DIRECTIONS: Return the listing verbatim, images left out.

PROVIDED DATA:
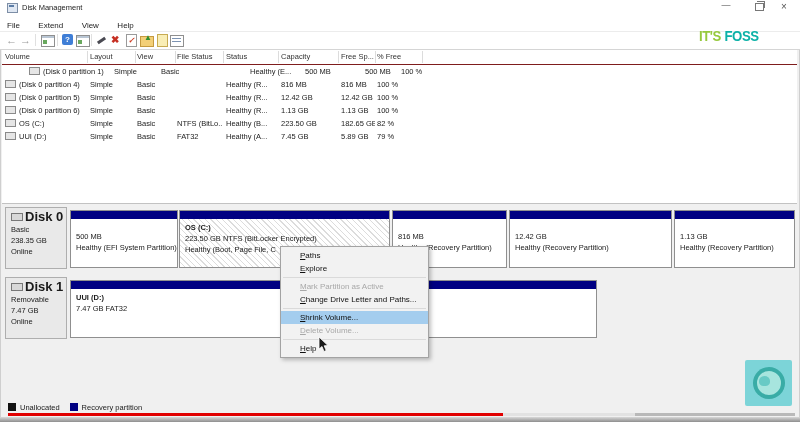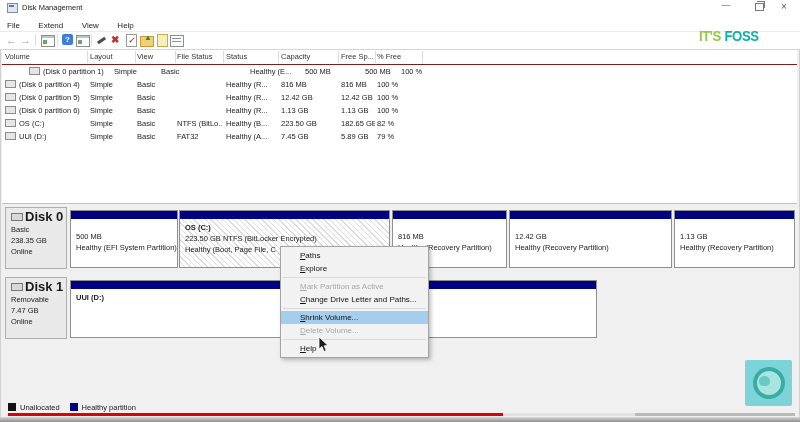--- a/index.html
+++ b/index.html
@@ -284,6 +284,7 @@
       <div class="part-strip"></div>
       <div class="part-body">
         <div class="pt">UUI (D:)</div>
+        <div>7.47 GB FAT32</div>
       </div>
     </div>
   </div>

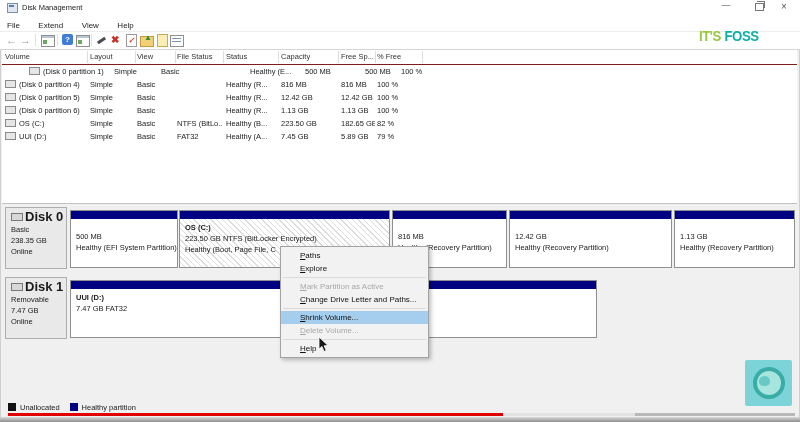--- a/index.html
+++ b/index.html
@@ -321,7 +321,7 @@
   </svg>
 
   <div class="abs legend">
-    <span class="leg-sq" style="background:#111111;"></span><span class="leg-label">Unallocated</span><span class="leg-sq" style="background:#000082;"></span><span class="leg-label">Healthy partition</span>
+    <span class="leg-sq" style="background:#111111;"></span><span class="leg-label">Unallocated</span><span class="leg-sq" style="background:#000082;"></span><span class="leg-label">Recovery partition</span>
   </div>
 
   <div class="abs seg" style="left:8px;width:495px;background:#e10000;"></div>

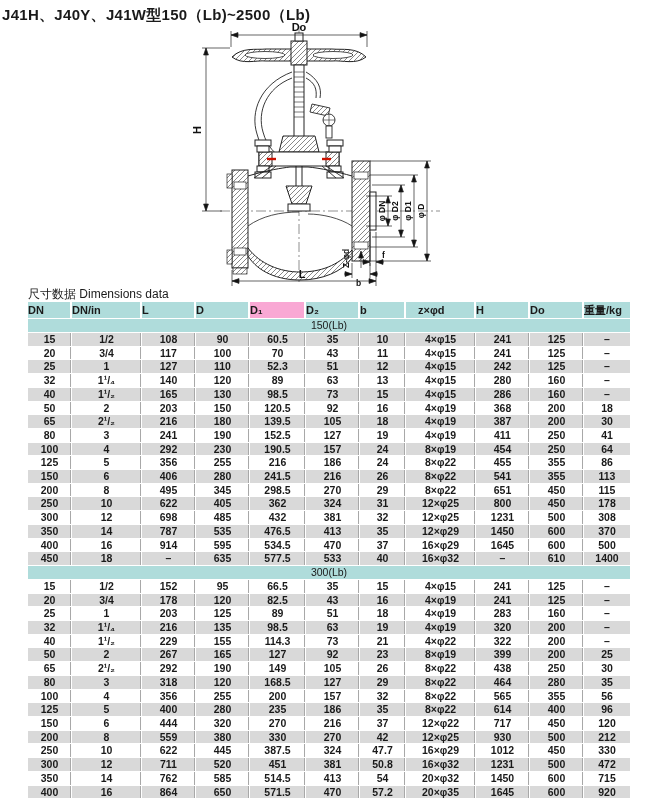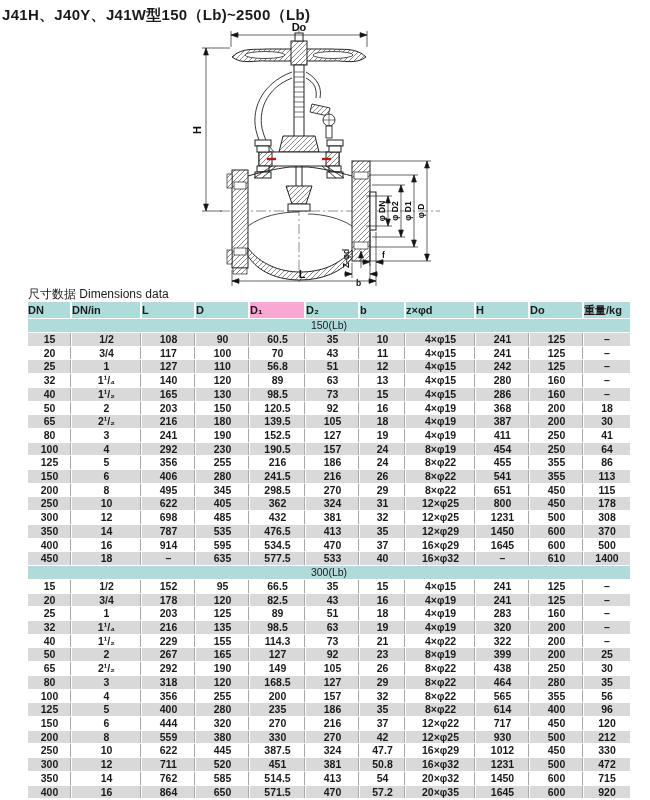--- a/index.html
+++ b/index.html
@@ -252,7 +252,7 @@
         <th style="background: #f9a8d4;">D₁</th>
         <th style="background: rgb(175, 220, 219);">D₂</th>
         <th style="background: rgb(175, 220, 219);">b</th>
-        <th style="background: rgb(175, 220, 219);">z×φd</th>
+        <th style="background: rgb(175, 220, 219); padding-left: 12px;">z×φd</th>
         <th style="background: rgb(175, 220, 219);">H</th>
         <th style="background: rgb(175, 220, 219);">Do</th>
         <th style="background: rgb(175, 220, 219);">重量/kg</th>

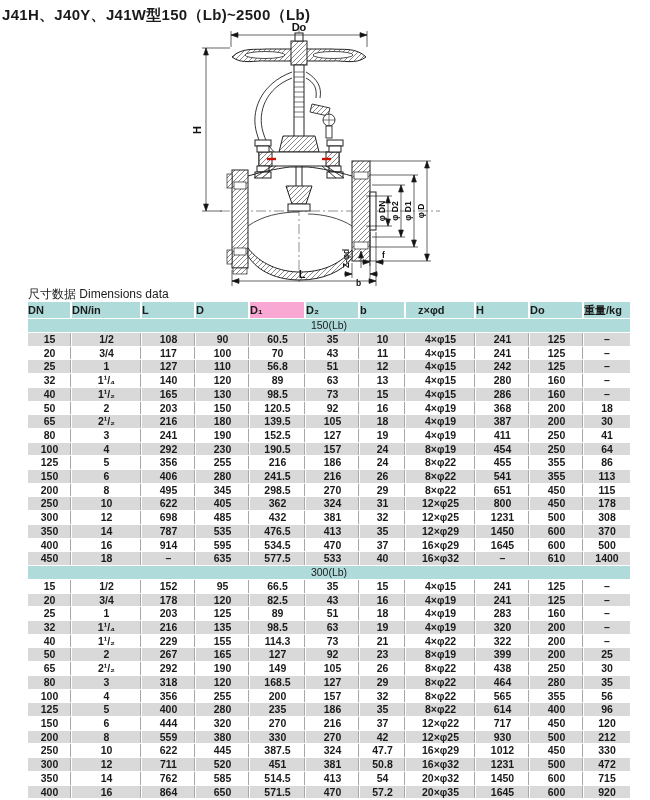--- a/index.html
+++ b/index.html
@@ -293,7 +293,7 @@
         <td>1</td>
         <td>127</td>
         <td>110</td>
-        <td>56.8</td>
+        <td>52.3</td>
         <td>51</td>
         <td>12</td>
         <td>4×φ15</td>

SOLUTION FOR THIS PROBLEM:
--- a/index.html
+++ b/index.html
@@ -284,6 +284,7 @@
       <div class="part-strip"></div>
       <div class="part-body">
         <div class="pt">UUI (D:)</div>
+        <div>7.47 GB FAT32</div>
       </div>
     </div>
   </div>

--- a/index.html
+++ b/index.html
@@ -321,7 +321,7 @@
   </svg>
 
   <div class="abs legend">
-    <span class="leg-sq" style="background:#111111;"></span><span class="leg-label">Unallocated</span><span class="leg-sq" style="background:#000082;"></span><span class="leg-label">Healthy partition</span>
+    <span class="leg-sq" style="background:#111111;"></span><span class="leg-label">Unallocated</span><span class="leg-sq" style="background:#000082;"></span><span class="leg-label">Recovery partition</span>
   </div>
 
   <div class="abs seg" style="left:8px;width:495px;background:#e10000;"></div>

--- a/index.html
+++ b/index.html
@@ -252,7 +252,7 @@
         <th style="background: #f9a8d4;">D₁</th>
         <th style="background: rgb(175, 220, 219);">D₂</th>
         <th style="background: rgb(175, 220, 219);">b</th>
-        <th style="background: rgb(175, 220, 219);">z×φd</th>
+        <th style="background: rgb(175, 220, 219); padding-left: 12px;">z×φd</th>
         <th style="background: rgb(175, 220, 219);">H</th>
         <th style="background: rgb(175, 220, 219);">Do</th>
         <th style="background: rgb(175, 220, 219);">重量/kg</th>

--- a/index.html
+++ b/index.html
@@ -293,7 +293,7 @@
         <td>1</td>
         <td>127</td>
         <td>110</td>
-        <td>56.8</td>
+        <td>52.3</td>
         <td>51</td>
         <td>12</td>
         <td>4×φ15</td>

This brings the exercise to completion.